PATIENT SELECTED GOALS: A NEW PERSPECTIVE ON SURGICAL OUTCOME

E. Elkadry, K. Kenton, MP. FitzGerald, S. Shott, L. Brubaker

   Objective:  To study interactions between patient-selected goals, overall satisfaction and traditional outcome measures for reconstructive surgery.

   Materials and Methods: In an IRB-approved protocol, we prospectively followed 78 women who underwent pelvic reconstructive surgery between January and May of 2002. After giving informed consent for surgery, participants were contacted by the physician investigator. Pre-operatively, goals for the surgery were selected and negotiated to modify goals that were not achievable in the physician’s opinion. The same physician contacted these women three months after surgery to assess goal achievement, overall satisfaction and their surgical experience. Objective success was defined by the POP-Q and standardized urodynamic testing. Overall satisfaction was expressed by percentage satisfied and a five-point scale measured goal achievement. We used Spearman’s correlation and Mann Whitney tests.

   Results: Patients had a mean of 3.62 goals (1-8). Fifty-eight percent and 52% of patients expressed urinary and prolapse goals respectively. Fifty percent and 43% expressed general lifestyle and activity goals. Postoperatively, 75% of women indicated that they met all or most of their goals. Seventy-two percent reported at least 80% overall satisfaction. Eighty three percent reported that their symptoms were better or very much better after surgery and 83% said they would have had the surgery again. The number of goals met did not relate to satisfaction, but patients with more goals were more likely to meet at least a few. Patient satisfaction was not correlated to achievement of patient-selected goals (Spearman’s r= .03; P< 0.8). Normal catheter duration was frequently viewed as a “complication” and associated with decreased satisfaction. Prolonged return to normal activities and presence of urinary symptoms (especially urge incontinence) decreased satisfaction (p=0.!
007) and goal achievement (p=0.001).
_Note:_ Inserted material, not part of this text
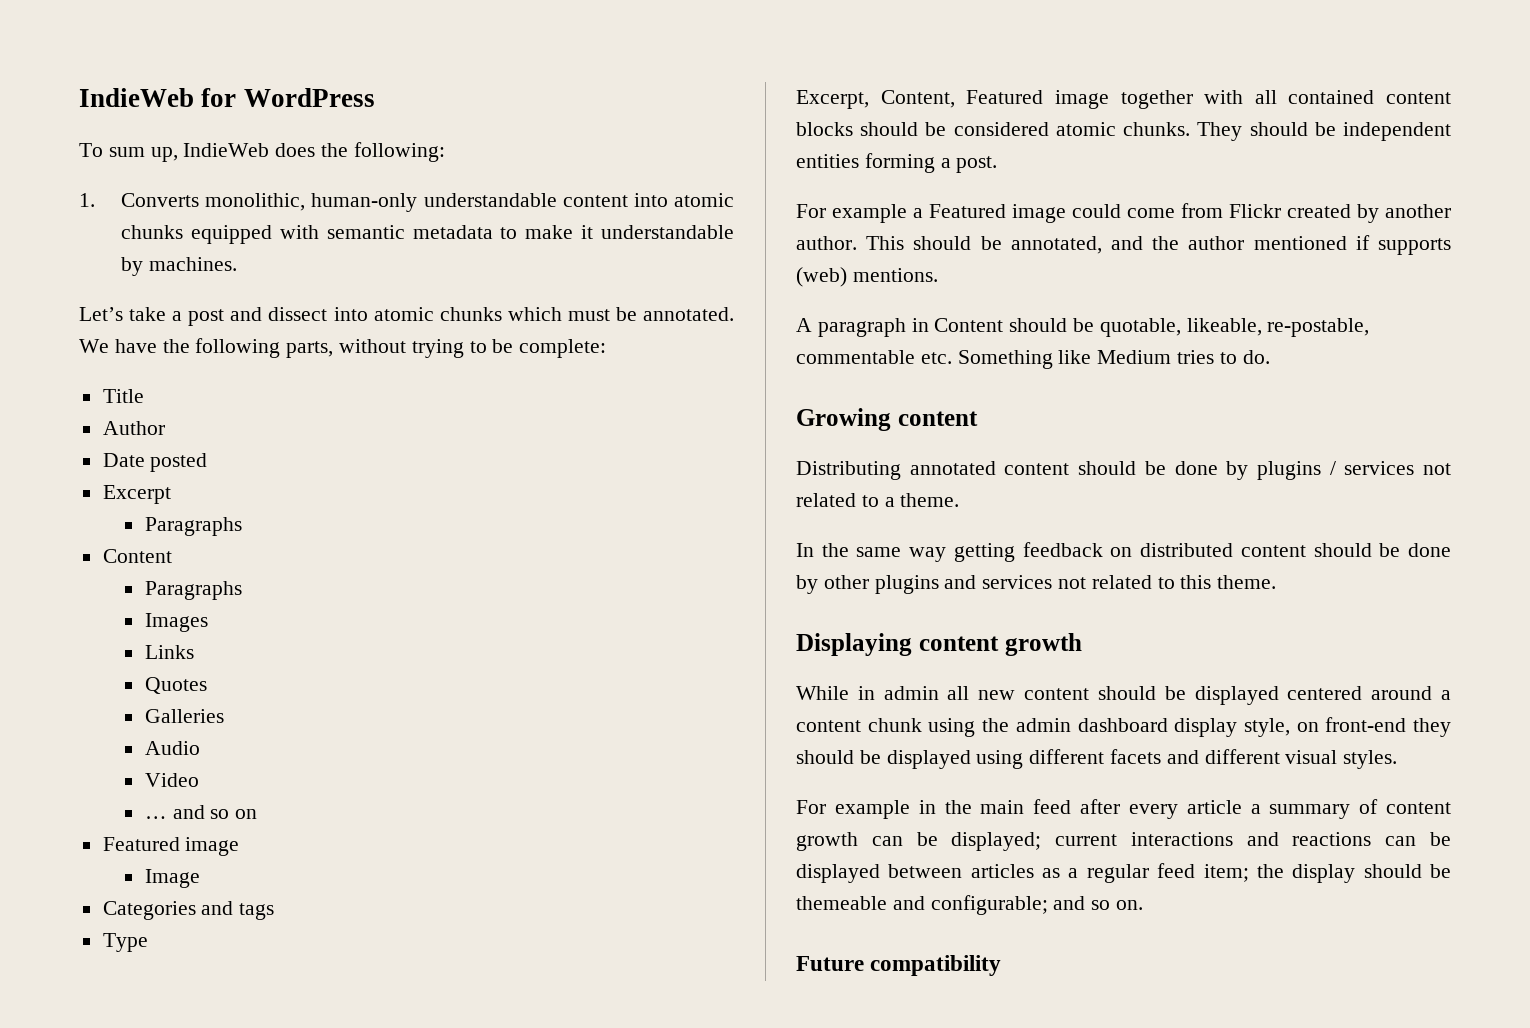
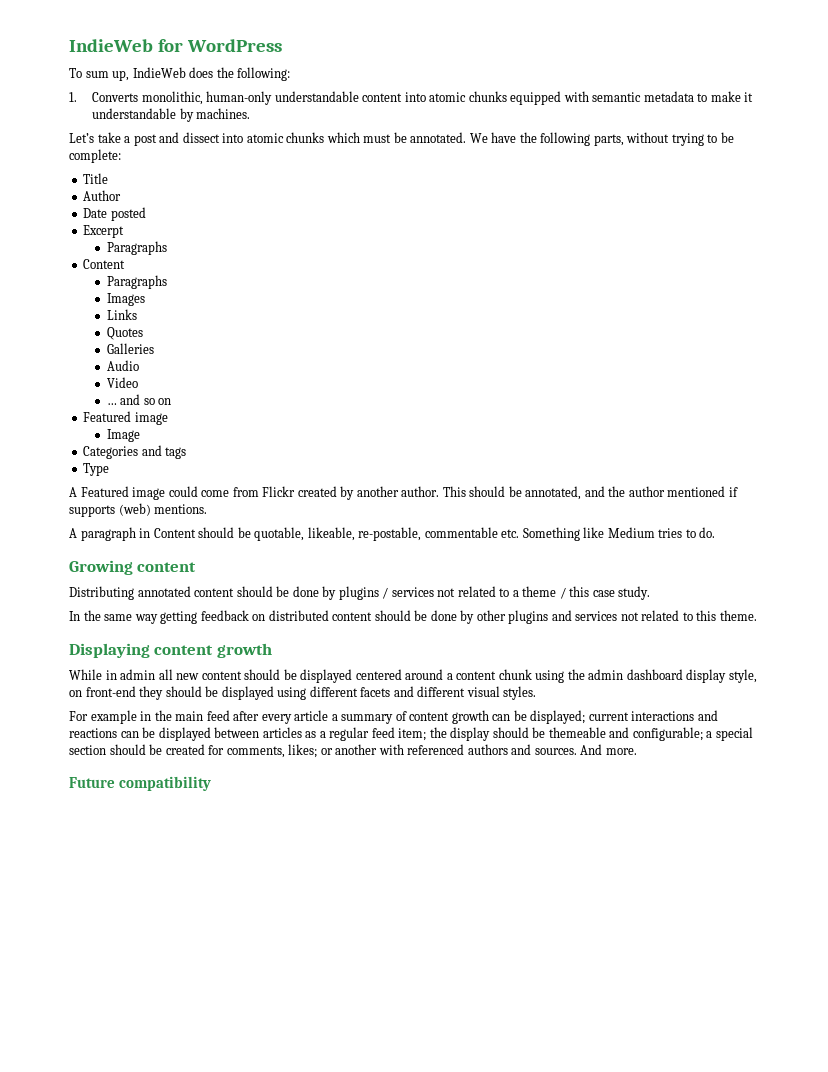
[796,90,1451,109] [796,122,1451,141] [796,153,998,173] [796,204,923,223] Excerpt, Content, Featured image together with all contained content blocks should be considered atomic chunks. They should be independent entities forming a post. // For example a -> [69,487,77,497] A
[900,493,960,507] theme. -> [522,586,651,600] theme / this case study.
[1053,896,1144,910] and so on. -> [706,727,753,741] [69,744,637,758] a special section should be created for comments, likes; or another with referenced authors and sources. And more.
Urge incontinence and/or voiding dysfunction affect satisfaction and goal achievement more than objective stress incontinence cure. Objective cure of prolapse has no effect on patient satisfaction or goal achievement (P< 0.14). Post-operative dissatisfaction was highly associated with “feeling unprepared for surgery” (p<0.001). The need for re-operation or other complication was associated with a decrease in patient satisfaction despite a lack of effect on the proportion of goals met. Patients with poorer health status or depression tended to achieve fewer goals.

   Conclusion: Objective cure does not mean “successful surgery”. Common measures of surgical outcome do not predict patient satisfaction. . Rapid return to normal lifestyle affects perception of success even when patients do not state lifestyle goals. More detailed explanations of side effects and post-operative expectations are recommended prior to surgery.